Exercise instructions:
Below are entries; copy exactly the lines from the one with "background:#2f7fd3; color:#fff; font-size:10.5px;" through the one with "background:#d7d7d7; height:331px; padding-top:14px;", both included, and leave out the rest.

Supplied information:
....
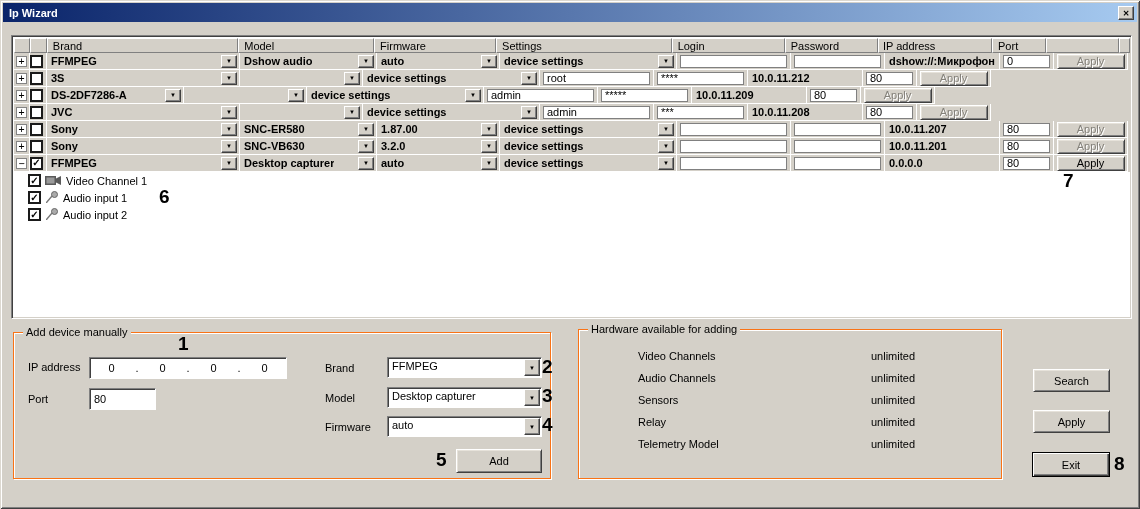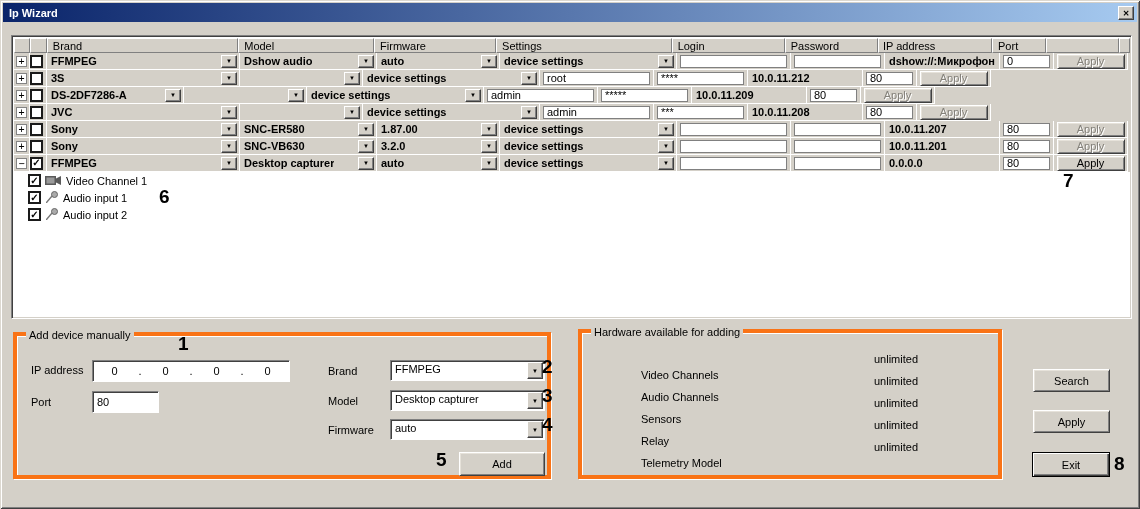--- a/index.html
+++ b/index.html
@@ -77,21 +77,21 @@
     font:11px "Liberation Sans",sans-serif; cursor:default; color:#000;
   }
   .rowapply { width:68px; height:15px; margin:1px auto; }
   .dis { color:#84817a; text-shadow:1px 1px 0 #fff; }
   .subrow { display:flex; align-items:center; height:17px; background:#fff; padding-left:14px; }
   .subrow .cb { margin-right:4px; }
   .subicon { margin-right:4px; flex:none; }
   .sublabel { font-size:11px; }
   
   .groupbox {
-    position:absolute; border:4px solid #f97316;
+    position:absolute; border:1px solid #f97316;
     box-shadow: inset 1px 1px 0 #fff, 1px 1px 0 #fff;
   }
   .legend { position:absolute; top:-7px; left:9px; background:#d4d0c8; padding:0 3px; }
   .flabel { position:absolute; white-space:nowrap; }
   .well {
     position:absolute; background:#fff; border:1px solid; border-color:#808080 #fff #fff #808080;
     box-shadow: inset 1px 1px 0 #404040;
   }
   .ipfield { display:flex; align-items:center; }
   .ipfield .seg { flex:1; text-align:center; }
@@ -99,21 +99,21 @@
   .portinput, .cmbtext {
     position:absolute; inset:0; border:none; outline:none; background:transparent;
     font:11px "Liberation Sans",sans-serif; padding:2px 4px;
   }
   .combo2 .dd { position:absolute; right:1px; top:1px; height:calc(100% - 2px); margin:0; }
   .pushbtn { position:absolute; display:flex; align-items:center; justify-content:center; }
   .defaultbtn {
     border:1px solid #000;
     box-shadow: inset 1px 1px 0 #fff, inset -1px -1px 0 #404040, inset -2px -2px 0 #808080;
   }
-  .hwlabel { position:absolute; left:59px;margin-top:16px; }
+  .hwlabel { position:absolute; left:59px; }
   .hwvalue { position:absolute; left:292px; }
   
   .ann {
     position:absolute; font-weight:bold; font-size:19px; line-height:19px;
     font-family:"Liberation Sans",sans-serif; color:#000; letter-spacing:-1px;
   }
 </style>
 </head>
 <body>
....
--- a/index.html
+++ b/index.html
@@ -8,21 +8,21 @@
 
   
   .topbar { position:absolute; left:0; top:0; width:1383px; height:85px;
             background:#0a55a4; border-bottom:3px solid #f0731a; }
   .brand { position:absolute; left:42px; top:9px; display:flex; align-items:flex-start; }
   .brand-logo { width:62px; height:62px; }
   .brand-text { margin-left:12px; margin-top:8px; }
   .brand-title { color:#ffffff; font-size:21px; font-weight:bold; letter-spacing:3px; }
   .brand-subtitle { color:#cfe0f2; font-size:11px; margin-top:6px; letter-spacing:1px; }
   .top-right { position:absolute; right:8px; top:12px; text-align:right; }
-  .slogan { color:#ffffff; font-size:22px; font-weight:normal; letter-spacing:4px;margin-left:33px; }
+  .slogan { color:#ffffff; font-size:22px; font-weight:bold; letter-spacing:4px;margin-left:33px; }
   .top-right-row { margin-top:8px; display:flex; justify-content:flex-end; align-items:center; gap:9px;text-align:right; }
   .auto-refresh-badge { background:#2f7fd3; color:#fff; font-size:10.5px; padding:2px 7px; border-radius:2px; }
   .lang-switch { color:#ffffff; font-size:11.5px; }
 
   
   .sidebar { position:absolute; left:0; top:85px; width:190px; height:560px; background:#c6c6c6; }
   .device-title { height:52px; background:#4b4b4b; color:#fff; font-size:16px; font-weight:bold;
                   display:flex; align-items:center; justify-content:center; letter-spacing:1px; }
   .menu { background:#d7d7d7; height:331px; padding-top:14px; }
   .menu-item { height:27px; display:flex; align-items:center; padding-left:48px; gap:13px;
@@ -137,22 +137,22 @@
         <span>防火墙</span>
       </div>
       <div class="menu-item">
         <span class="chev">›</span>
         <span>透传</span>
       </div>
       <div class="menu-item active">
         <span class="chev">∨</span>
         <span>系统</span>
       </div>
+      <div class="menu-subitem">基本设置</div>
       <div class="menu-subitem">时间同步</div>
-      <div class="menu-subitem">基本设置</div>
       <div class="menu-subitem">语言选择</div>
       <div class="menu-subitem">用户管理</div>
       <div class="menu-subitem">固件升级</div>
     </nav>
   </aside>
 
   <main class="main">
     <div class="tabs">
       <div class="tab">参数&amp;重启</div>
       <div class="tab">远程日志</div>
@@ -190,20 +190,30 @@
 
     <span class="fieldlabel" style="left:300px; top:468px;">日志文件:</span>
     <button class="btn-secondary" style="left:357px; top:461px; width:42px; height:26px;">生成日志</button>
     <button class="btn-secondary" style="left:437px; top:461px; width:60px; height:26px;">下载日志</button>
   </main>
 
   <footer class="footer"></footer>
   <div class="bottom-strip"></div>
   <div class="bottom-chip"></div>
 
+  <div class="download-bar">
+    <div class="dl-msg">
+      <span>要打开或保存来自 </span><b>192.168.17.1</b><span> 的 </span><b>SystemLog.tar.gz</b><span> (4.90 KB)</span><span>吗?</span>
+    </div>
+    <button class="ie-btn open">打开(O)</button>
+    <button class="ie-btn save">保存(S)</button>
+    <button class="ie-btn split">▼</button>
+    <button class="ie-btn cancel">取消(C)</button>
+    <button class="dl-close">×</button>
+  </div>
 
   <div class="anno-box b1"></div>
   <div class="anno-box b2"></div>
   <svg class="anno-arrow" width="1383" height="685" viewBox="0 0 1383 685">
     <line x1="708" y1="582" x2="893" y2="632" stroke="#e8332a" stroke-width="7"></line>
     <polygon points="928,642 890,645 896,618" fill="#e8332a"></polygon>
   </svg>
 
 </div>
....
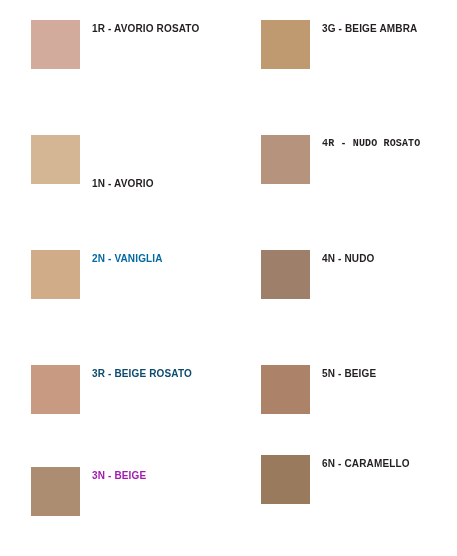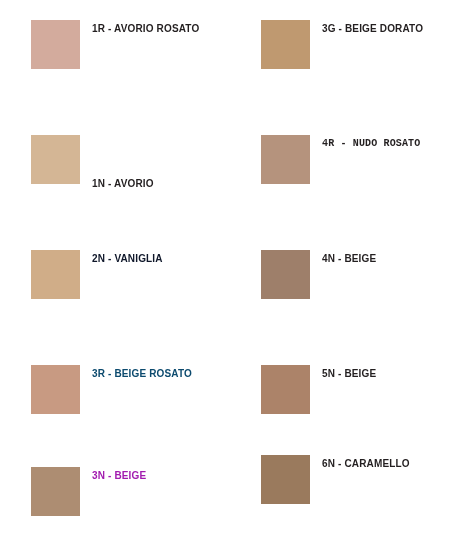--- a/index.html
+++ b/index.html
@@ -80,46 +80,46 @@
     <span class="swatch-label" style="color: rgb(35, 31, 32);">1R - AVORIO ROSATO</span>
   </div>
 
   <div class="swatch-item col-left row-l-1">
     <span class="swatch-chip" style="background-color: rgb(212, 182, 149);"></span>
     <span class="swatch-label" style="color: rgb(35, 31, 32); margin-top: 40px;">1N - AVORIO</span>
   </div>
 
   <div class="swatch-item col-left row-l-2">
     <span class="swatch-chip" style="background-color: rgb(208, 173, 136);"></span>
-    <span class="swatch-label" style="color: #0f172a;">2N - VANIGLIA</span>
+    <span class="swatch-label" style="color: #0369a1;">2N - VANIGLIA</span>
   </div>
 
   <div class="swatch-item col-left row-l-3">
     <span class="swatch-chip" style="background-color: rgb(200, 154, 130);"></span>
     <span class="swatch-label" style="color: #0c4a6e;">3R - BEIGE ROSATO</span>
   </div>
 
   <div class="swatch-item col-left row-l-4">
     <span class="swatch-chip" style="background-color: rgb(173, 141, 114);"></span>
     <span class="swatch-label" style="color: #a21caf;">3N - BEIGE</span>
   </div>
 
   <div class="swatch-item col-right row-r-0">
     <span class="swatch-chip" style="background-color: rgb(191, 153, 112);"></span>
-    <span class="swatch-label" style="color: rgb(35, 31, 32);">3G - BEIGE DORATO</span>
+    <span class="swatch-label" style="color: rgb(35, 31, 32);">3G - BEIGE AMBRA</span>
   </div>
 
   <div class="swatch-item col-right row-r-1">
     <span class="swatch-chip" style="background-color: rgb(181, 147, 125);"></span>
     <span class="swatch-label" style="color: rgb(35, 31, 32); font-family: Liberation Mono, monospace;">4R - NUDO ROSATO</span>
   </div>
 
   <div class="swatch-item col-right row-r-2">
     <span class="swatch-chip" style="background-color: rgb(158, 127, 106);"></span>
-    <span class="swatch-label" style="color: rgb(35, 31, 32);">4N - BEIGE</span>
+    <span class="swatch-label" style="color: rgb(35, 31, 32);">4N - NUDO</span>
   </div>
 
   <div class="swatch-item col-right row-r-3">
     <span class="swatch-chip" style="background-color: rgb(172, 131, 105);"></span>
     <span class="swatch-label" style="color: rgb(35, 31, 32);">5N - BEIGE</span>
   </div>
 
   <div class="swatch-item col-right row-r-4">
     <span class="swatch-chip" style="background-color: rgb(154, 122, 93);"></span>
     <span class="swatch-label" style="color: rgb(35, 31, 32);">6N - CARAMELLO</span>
....
The answer:
   .auto-refresh-badge { background:#2f7fd3; color:#fff; font-size:10.5px; padding:2px 7px; border-radius:2px; }
   .lang-switch { color:#ffffff; font-size:11.5px; }
 
   
   .sidebar { position:absolute; left:0; top:85px; width:190px; height:560px; background:#c6c6c6; }
   .device-title { height:52px; background:#4b4b4b; color:#fff; font-size:16px; font-weight:bold;
                   display:flex; align-items:center; justify-content:center; letter-spacing:1px; }
   .menu { background:#d7d7d7; height:331px; padding-top:14px; }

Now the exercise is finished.